[[ TASK DATA open ]]

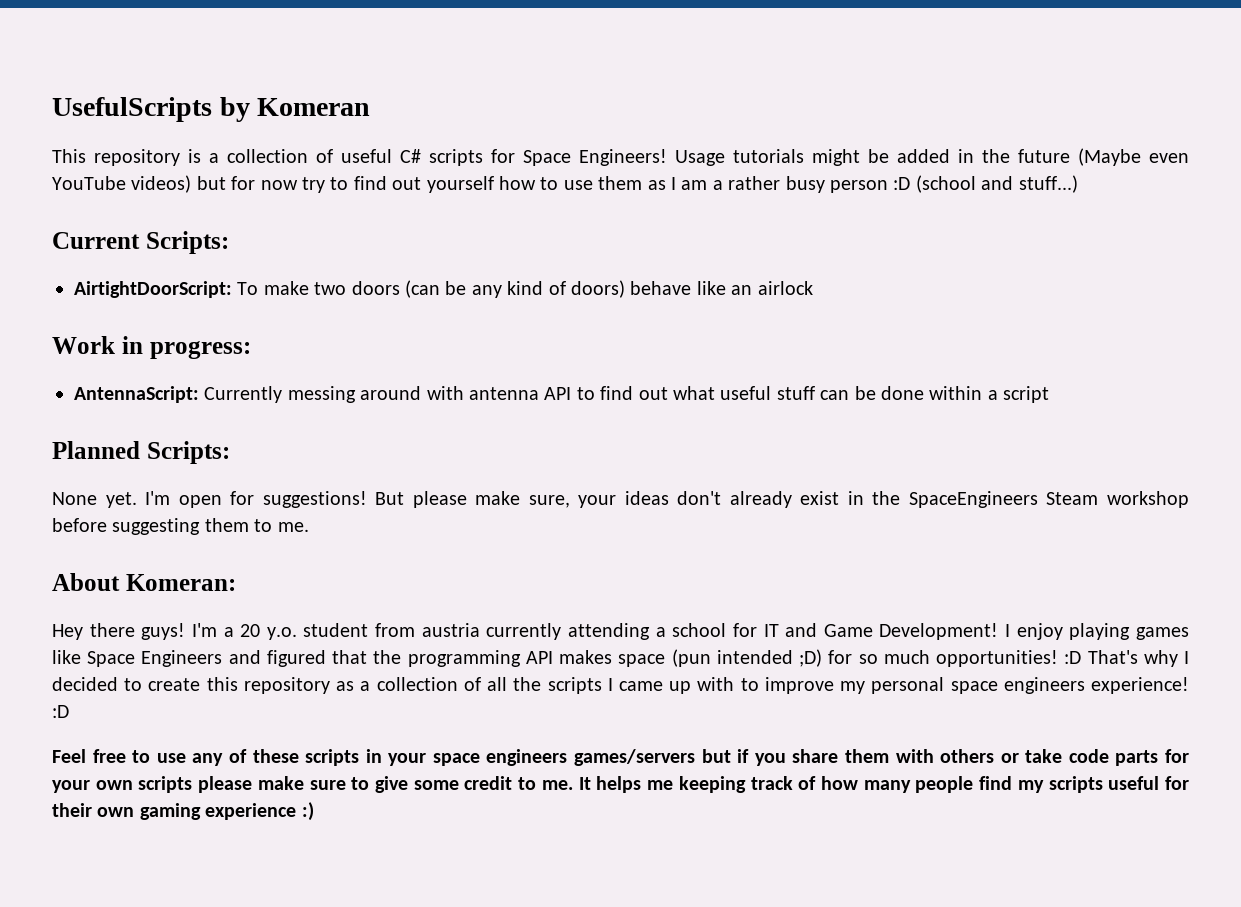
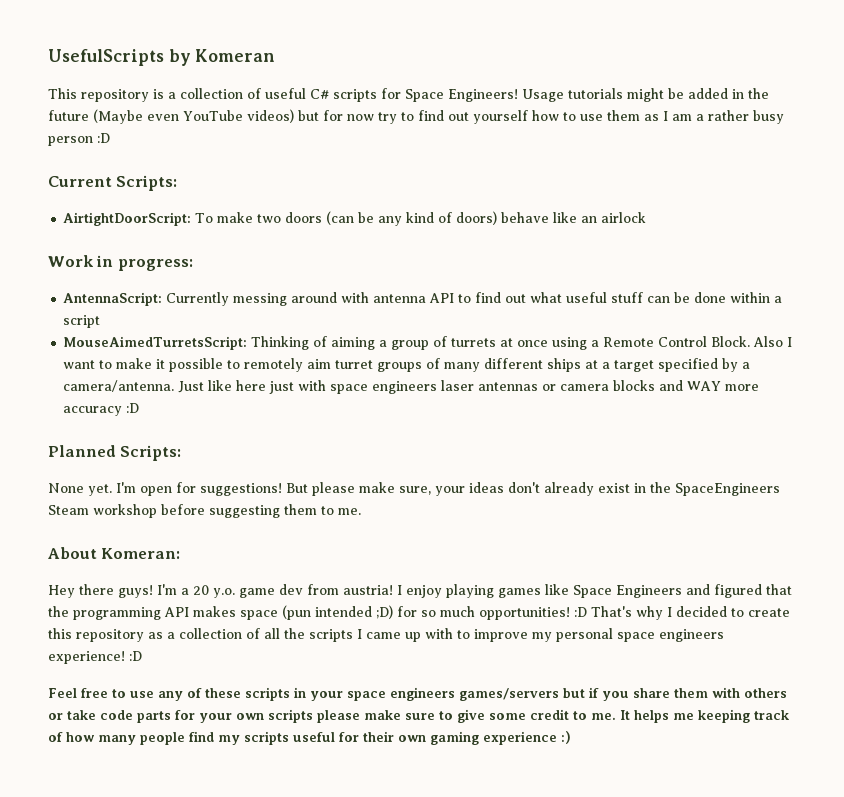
[915,175,1078,193] (school and stuff...) -> (110, 138) none
(1050, 394) none -> [63,336,793,350] [63,358,751,372] [63,380,760,394] [63,403,140,416] // MouseAimedTurretsScript: Thinking of aiming a group of turrets at once using a Remote Control Block. Also I want to make it possible to remotely aim turret groups of many different ships at a target specified by a camera/antenna. Just like here just with space engineers laser antennas or camera blocks and WAY more accuracy :D
[303,623,999,640] student from austria currently attending a school for IT and Game Development! -> [239,584,393,598] game dev from austria!

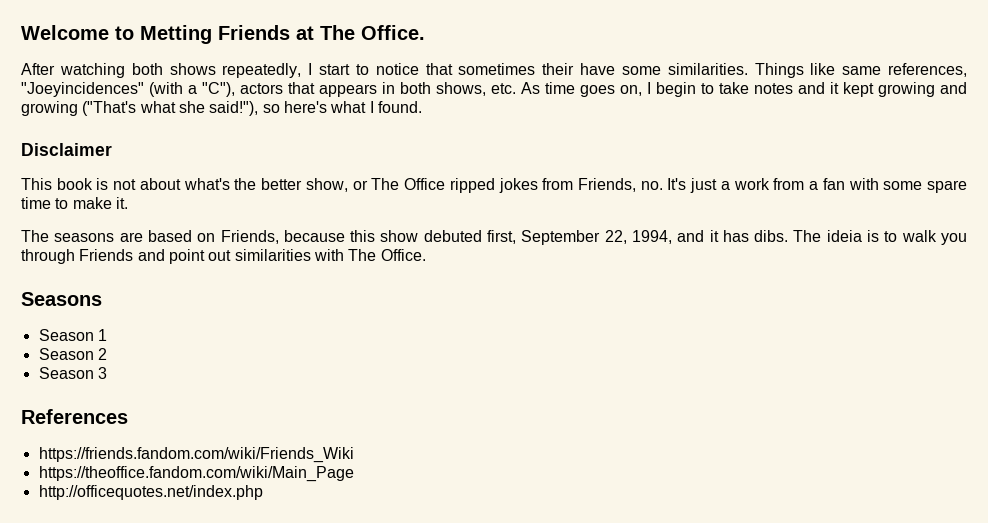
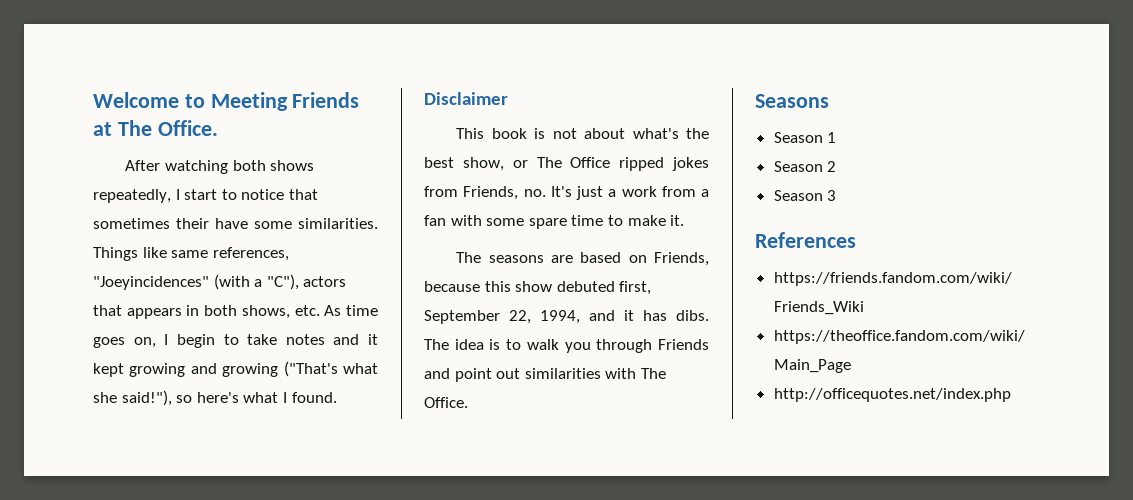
[140,25,212,44] Metting -> [210,92,288,111] Meeting
[261,178,303,190] better -> [424,157,454,168] best
[826,230,862,242] ideia -> [454,339,484,350] idea

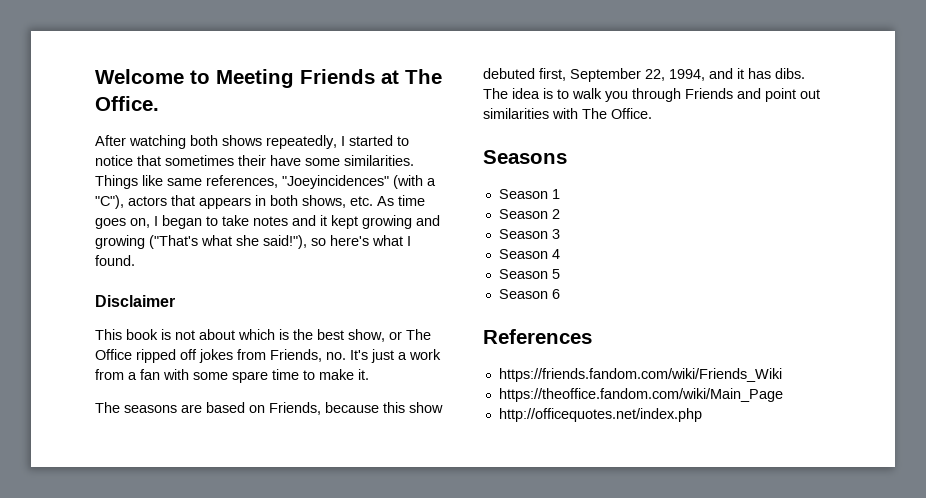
[184,189,218,200] start -> [349,135,393,146] started
[176,334,215,348] begin -> [162,215,202,229] began
[632,128,679,139] what's -> [238,329,289,340] which is
(665, 164) none -> [180,349,197,360] off
(837, 195) none -> [498,249,560,259] [498,269,560,279] [498,289,560,299] // Season 4 // Season 5 // Season 6

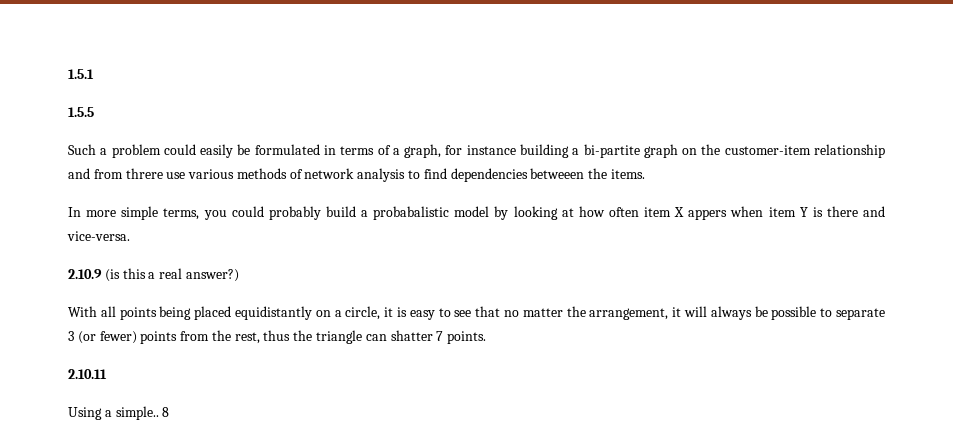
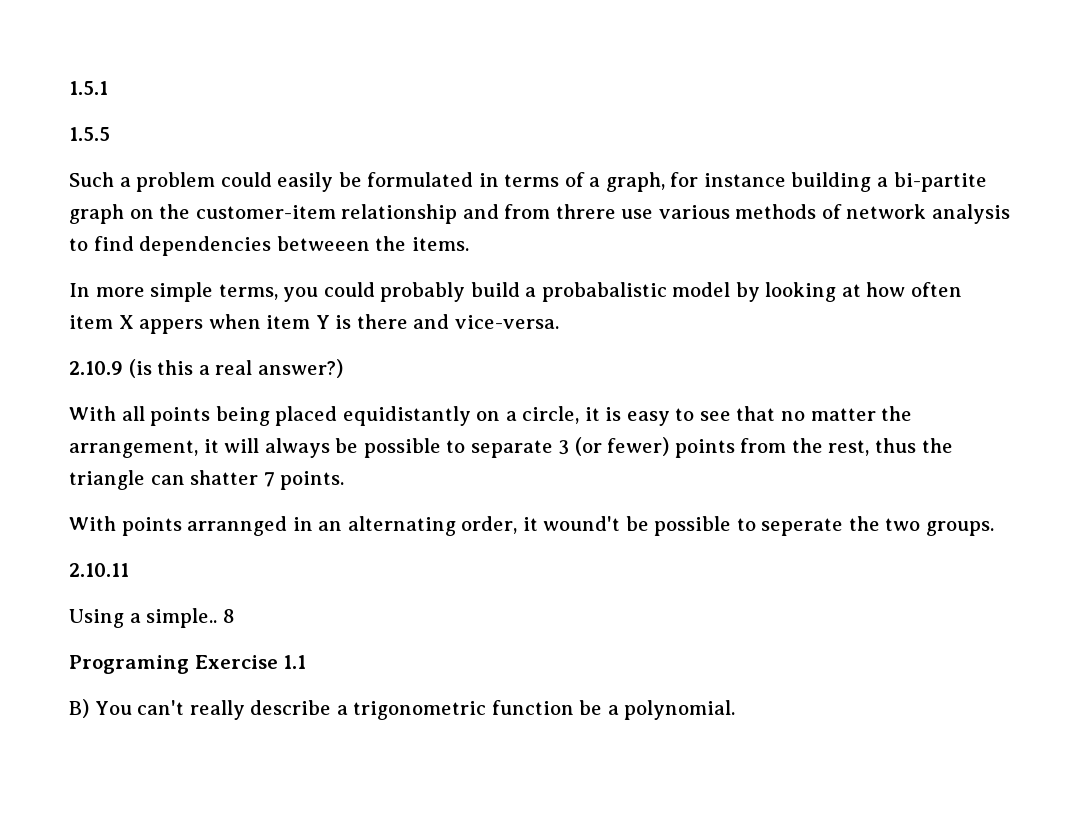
(487, 337) none -> [69,516,995,536] // With points arrannged in an alternating order, it wound't be possible to seperate the two groups.
(170, 412) none -> [69,655,307,674] [69,699,736,720] // Programing Exercise 1.1 // B) You can't really describe a trigonometric function be a polynomial.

[[ TASK DATA closed ]]

Each line from the one that contains "[826,230,862,242] ideia ->" to the end of the listing must be quoted exactly; no other line and no picture belongs in the copy.

[826,230,862,242] ideia -> [454,339,484,350] idea

[184,189,218,200] start -> [349,135,393,146] started
[176,334,215,348] begin -> [162,215,202,229] began
[632,128,679,139] what's -> [238,329,289,340] which is
(665, 164) none -> [180,349,197,360] off
(837, 195) none -> [498,249,560,259] [498,269,560,279] [498,289,560,299] // Season 4 // Season 5 // Season 6

(487, 337) none -> [69,516,995,536] // With points arrannged in an alternating order, it wound't be possible to seperate the two groups.
(170, 412) none -> [69,655,307,674] [69,699,736,720] // Programing Exercise 1.1 // B) You can't really describe a trigonometric function be a polynomial.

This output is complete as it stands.